Work item: Go line by line through the records below. Copy whichever lines contain the string "Kamado".

Stored data:
━━━━━━━━━━━━━━━━
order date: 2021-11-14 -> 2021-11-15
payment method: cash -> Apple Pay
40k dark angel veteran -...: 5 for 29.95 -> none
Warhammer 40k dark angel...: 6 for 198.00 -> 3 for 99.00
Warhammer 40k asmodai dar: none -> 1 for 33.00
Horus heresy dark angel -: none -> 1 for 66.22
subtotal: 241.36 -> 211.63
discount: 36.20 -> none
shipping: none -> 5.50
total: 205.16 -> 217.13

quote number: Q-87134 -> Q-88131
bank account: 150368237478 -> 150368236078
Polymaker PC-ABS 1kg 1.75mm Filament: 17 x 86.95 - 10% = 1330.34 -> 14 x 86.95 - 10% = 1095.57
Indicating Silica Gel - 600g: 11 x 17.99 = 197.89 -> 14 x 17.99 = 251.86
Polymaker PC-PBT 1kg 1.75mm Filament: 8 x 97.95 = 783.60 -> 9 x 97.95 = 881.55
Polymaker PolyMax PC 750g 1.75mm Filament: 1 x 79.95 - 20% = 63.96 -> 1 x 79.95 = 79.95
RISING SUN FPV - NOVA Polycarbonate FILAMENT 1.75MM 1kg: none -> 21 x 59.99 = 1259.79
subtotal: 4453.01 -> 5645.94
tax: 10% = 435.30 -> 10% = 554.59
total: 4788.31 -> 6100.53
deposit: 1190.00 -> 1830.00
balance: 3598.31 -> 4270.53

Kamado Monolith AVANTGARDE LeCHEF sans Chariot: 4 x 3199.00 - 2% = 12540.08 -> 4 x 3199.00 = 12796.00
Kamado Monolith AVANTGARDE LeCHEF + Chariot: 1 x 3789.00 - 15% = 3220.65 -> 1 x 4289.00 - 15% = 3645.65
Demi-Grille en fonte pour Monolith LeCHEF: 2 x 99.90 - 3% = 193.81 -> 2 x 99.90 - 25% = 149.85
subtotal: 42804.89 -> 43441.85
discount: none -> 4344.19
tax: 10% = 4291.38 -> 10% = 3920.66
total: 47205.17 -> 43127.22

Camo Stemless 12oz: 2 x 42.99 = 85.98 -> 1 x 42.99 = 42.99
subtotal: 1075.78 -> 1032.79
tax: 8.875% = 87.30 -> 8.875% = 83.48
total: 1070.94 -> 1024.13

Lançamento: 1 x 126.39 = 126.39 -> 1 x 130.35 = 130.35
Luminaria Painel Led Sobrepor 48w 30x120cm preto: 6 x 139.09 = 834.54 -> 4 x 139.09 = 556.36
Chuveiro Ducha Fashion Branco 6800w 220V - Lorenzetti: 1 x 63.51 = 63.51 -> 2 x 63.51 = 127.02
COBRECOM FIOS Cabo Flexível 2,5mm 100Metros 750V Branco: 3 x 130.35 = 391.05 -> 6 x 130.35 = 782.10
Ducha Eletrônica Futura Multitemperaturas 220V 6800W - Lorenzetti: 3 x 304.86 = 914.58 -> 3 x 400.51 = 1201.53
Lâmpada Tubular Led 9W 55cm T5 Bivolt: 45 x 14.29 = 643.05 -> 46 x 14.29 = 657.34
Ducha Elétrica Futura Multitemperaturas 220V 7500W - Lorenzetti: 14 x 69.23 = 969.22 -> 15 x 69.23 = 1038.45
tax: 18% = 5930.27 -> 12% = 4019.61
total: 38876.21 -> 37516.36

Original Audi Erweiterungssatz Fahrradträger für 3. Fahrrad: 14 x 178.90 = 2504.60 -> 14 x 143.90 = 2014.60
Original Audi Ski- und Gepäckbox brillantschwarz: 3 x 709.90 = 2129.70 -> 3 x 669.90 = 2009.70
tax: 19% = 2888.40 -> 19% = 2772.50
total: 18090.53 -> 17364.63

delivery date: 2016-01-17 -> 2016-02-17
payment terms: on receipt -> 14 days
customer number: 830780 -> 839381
━━━━━━━━━━━━━━━━
Exercise result:
Kamado Monolith AVANTGARDE LeCHEF sans Chariot: 4 x 3199.00 - 2% = 12540.08 -> 4 x 3199.00 = 12796.00
Kamado Monolith AVANTGARDE LeCHEF + Chariot: 1 x 3789.00 - 15% = 3220.65 -> 1 x 4289.00 - 15% = 3645.65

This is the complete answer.